“And are they in the habit of discharging assistants in this manner—throwing them out of a home and out of employment at a moment’s notice? Is Mr Cunnington himself aware of it?”

“It would be Mr Cunnington himself who discharged her,” was the buyer’s answer. “No other person has authority either to engage or discharge.”

“But there must be a reason for her dismissal!” exclaimed Max.

“Certainly. But only Mr Cunnington knows that.”

“Can I see him?”

“Well, at this hour he’s generally very busy indeed; but if you go down to the counting-house in the next building, and ask for him, he may give you a moment.”

“Thank you, Mr Warner,” Barclay said, a little abruptly, and, turning on his heel, left the department.

“She hasn’t told him evidently,” remarked one girl-assistant to the other. “I’m sorry Rolfie’s gone. She wasn’t half a bad sort. She was old Warner’s favourite, too, or her young gentleman would never have been allowed to talk to her in the shop. If you or I had had a young man to come and see us as she had, we’d have been fired out long ago.”

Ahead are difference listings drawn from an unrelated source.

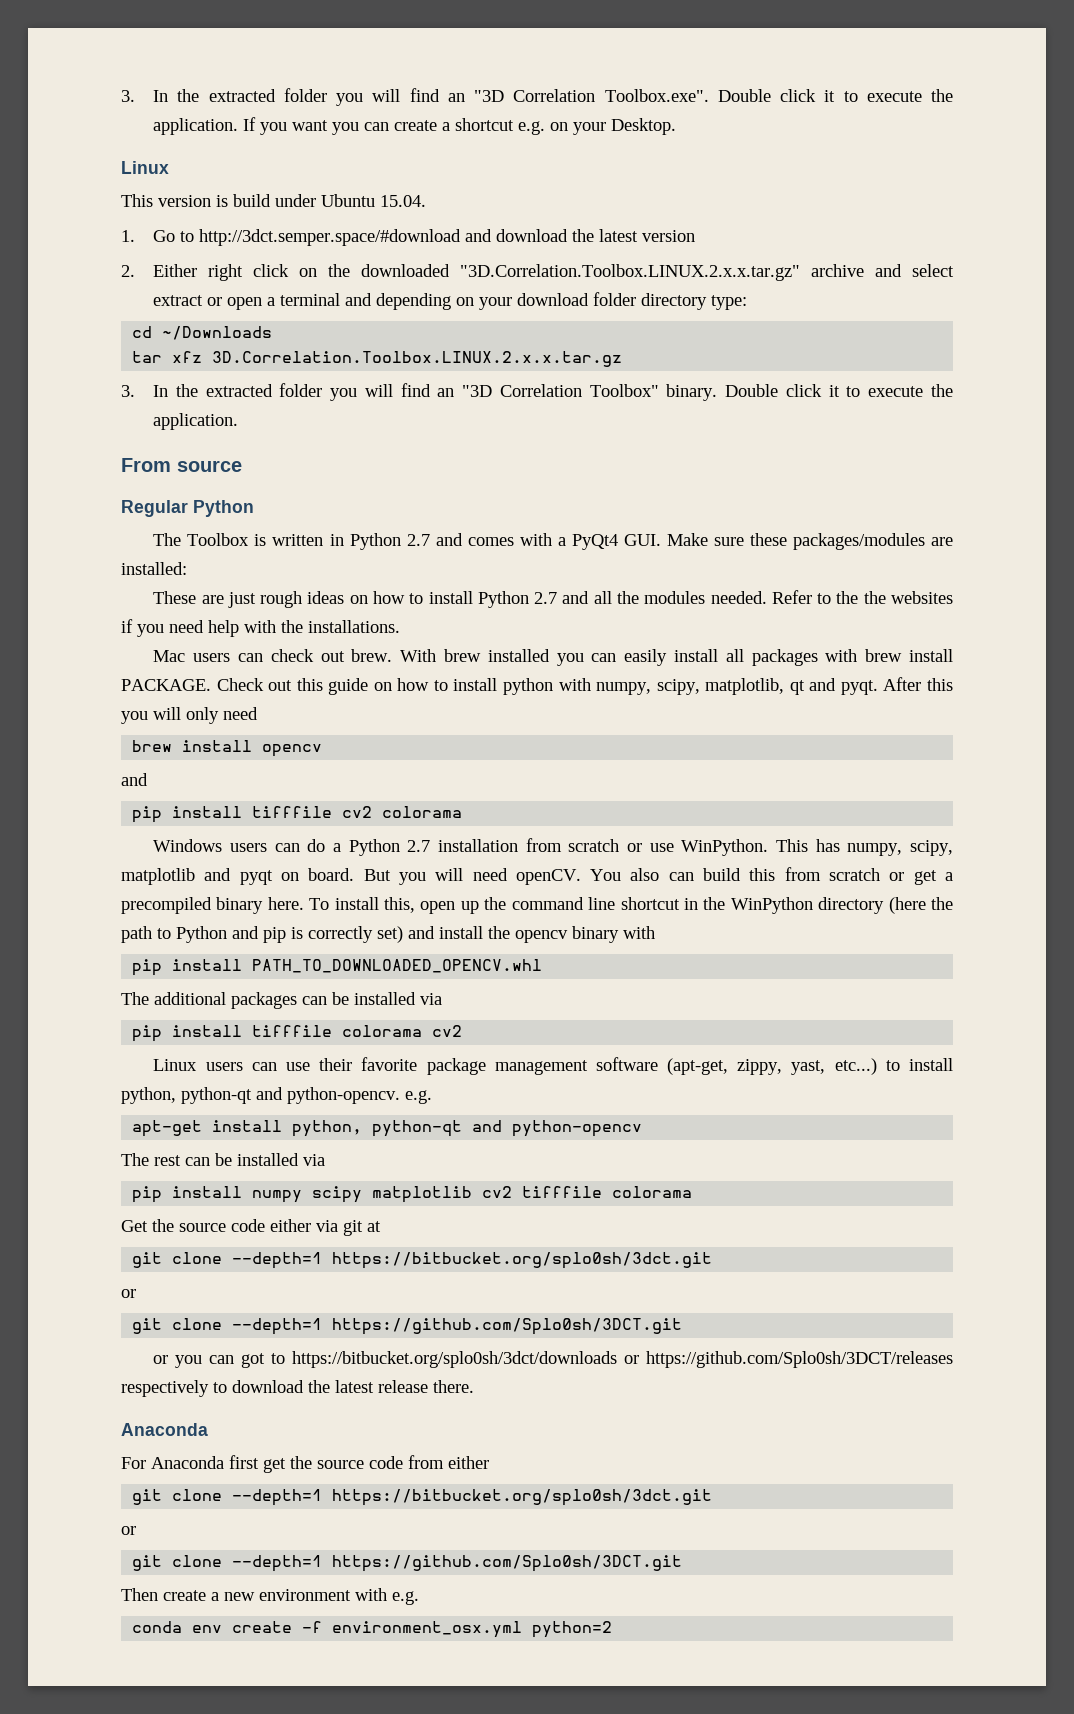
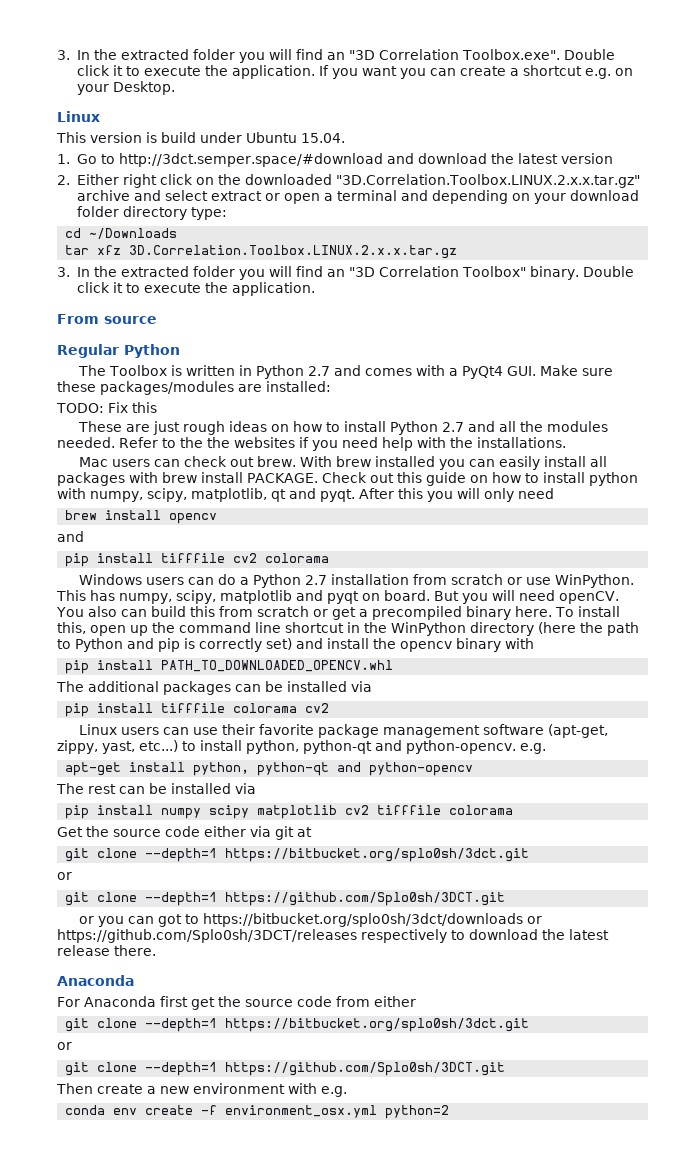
+ TODO: Fix this

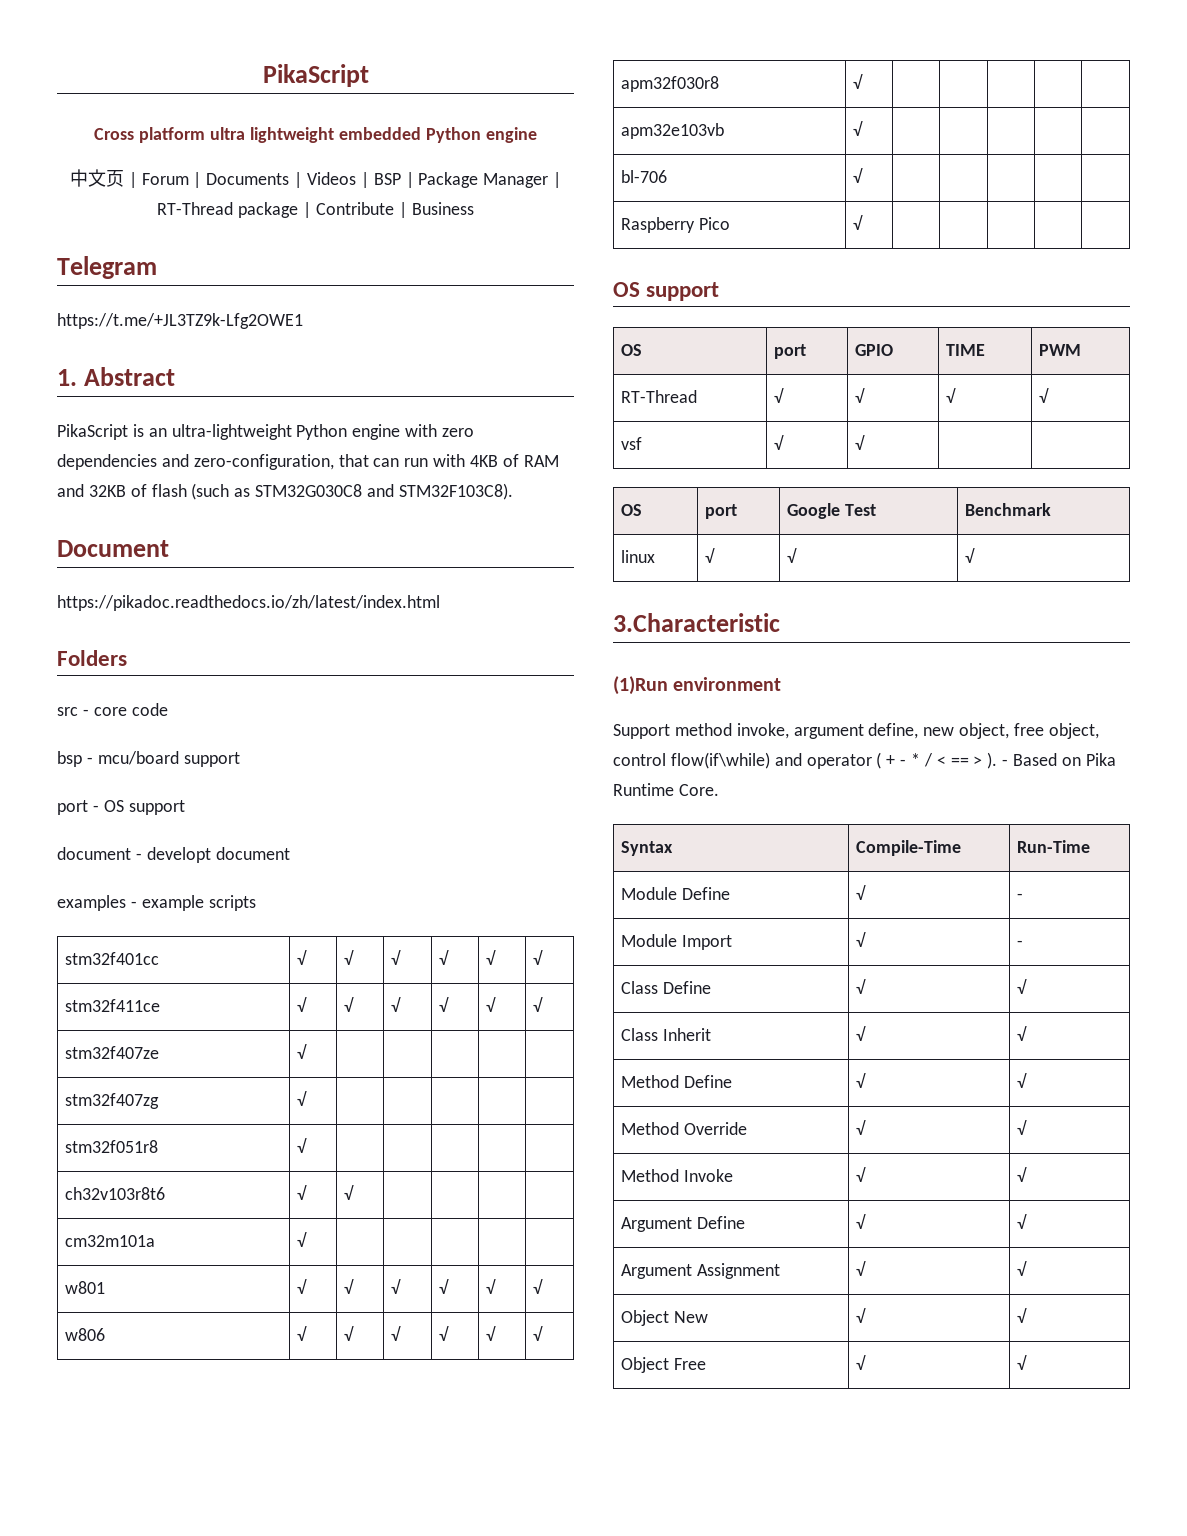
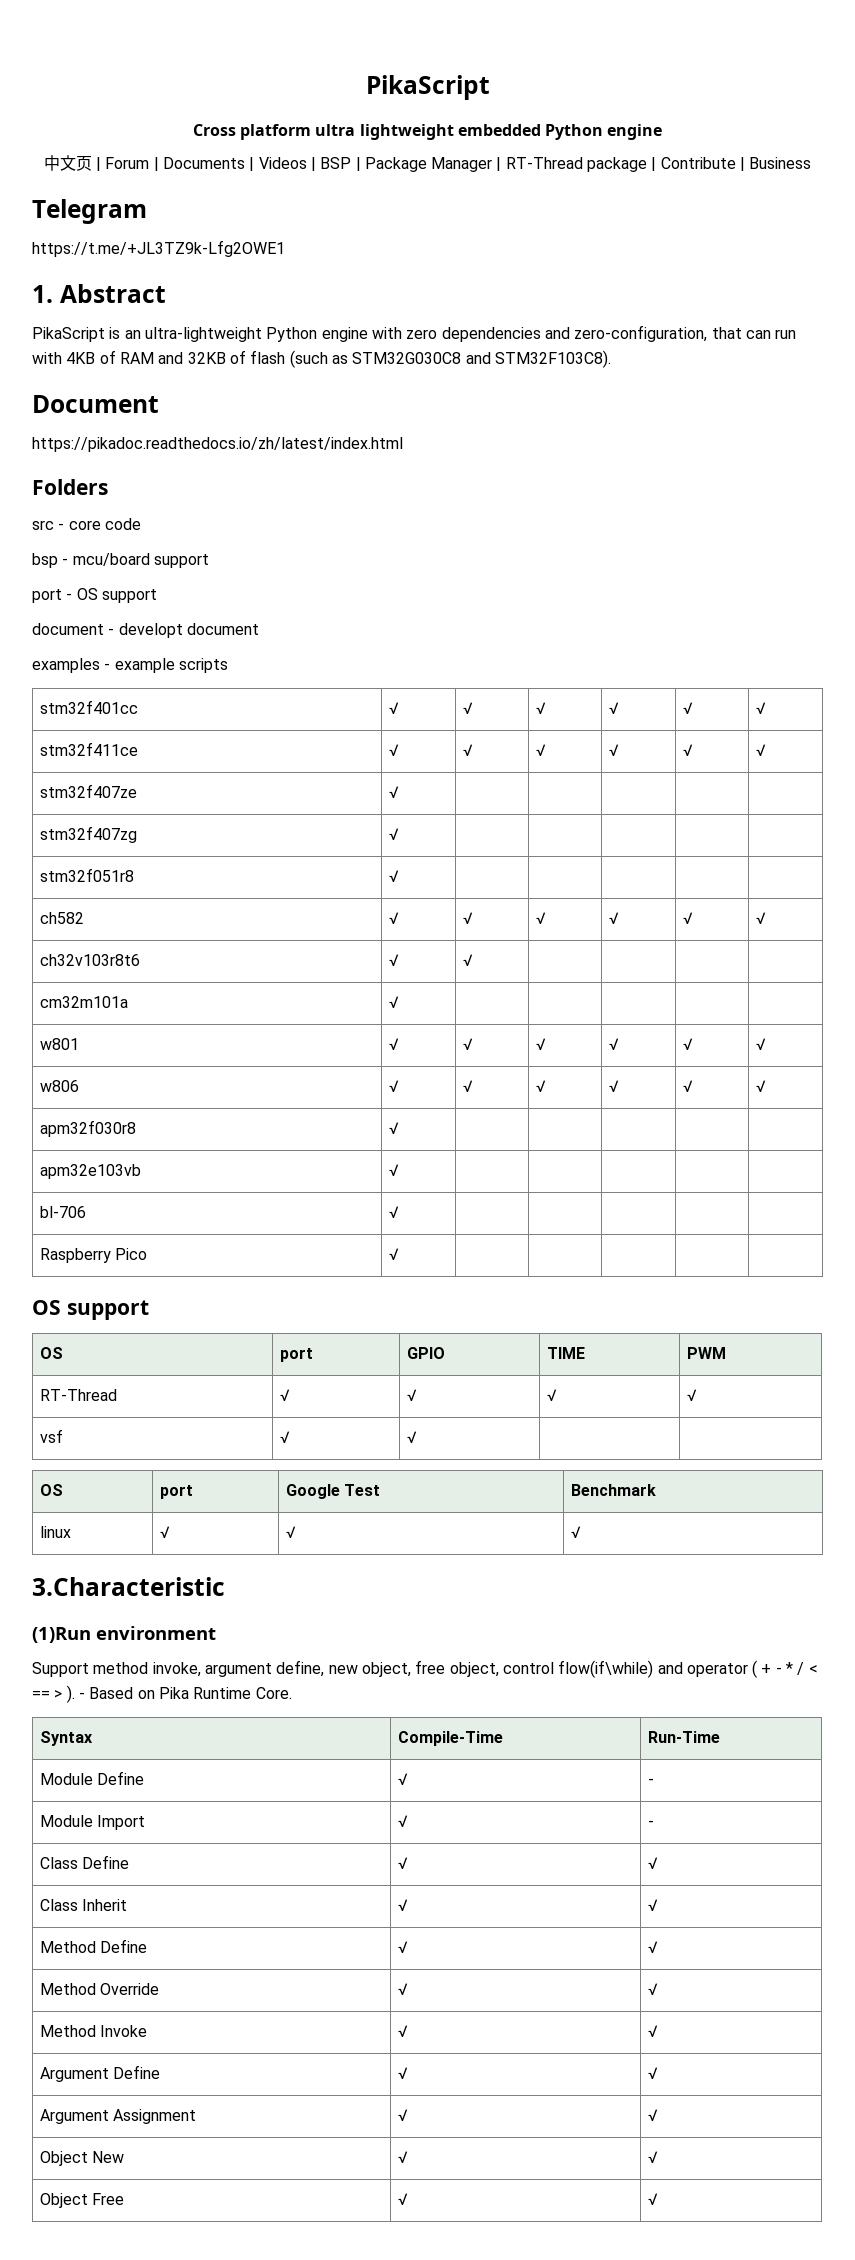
+ ch582 | √ | √ | √ | √ | √ | √

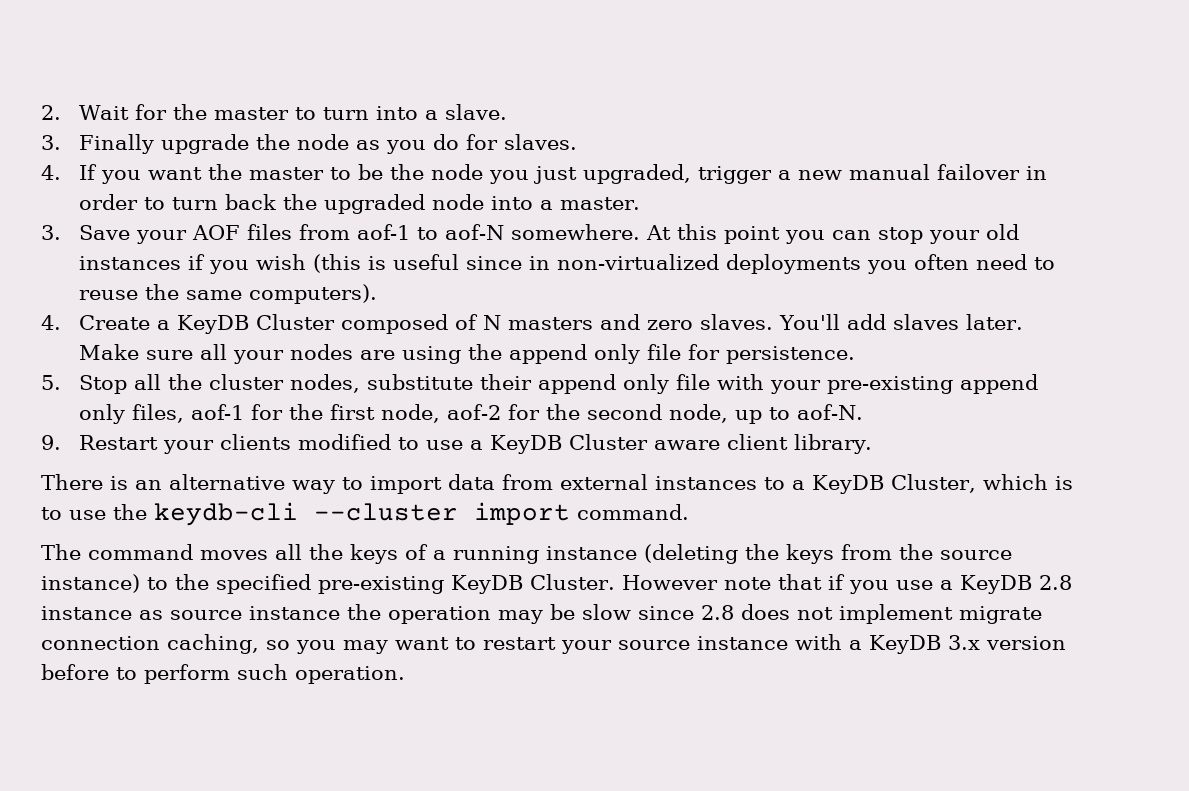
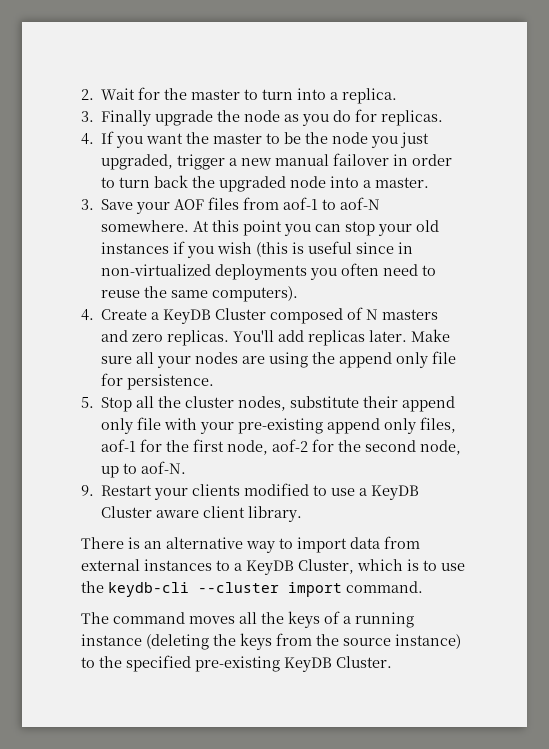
- 2. Wait for the master to turn into a slave.
+ 2. Wait for the master to turn into a replica.
- 3. Finally upgrade the node as you do for slaves.
+ 3. Finally upgrade the node as you do for replicas.
- 4. Create a KeyDB Cluster composed of N masters and zero slaves.
+ 4. Create a KeyDB Cluster composed of N masters and zero replicas.
- You'll add slaves later.
+ You'll add replicas later.
- However note that if you use a KeyDB 2.8 instance as source instance the operation may be slow since 2.8 does not implement migrate connection caching, so you may want to restart your source instance with a KeyDB 3.x version before to perform such operation.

“I wonder who her young man really is,” remarked the second girl, watching him as he strode out, a lithe figure in a well-cut suit of grey tweeds.

“Well, he’s a thorough gentleman, just like her brother,” remarked her companion. “I saw him in his motor-boat up at Hampton the Sunday before last. He’s completely gone on her. I wonder what’ll happen now. I don’t think much of the new girl; do you? Does her hair awfully badly.” Unconscious of the criticism he had evoked, Max Barclay descended the stairs, passed through the long shops—crowded as they always were in the afternoon—into the adjoining building, and sought audience of the titular head of the great firm.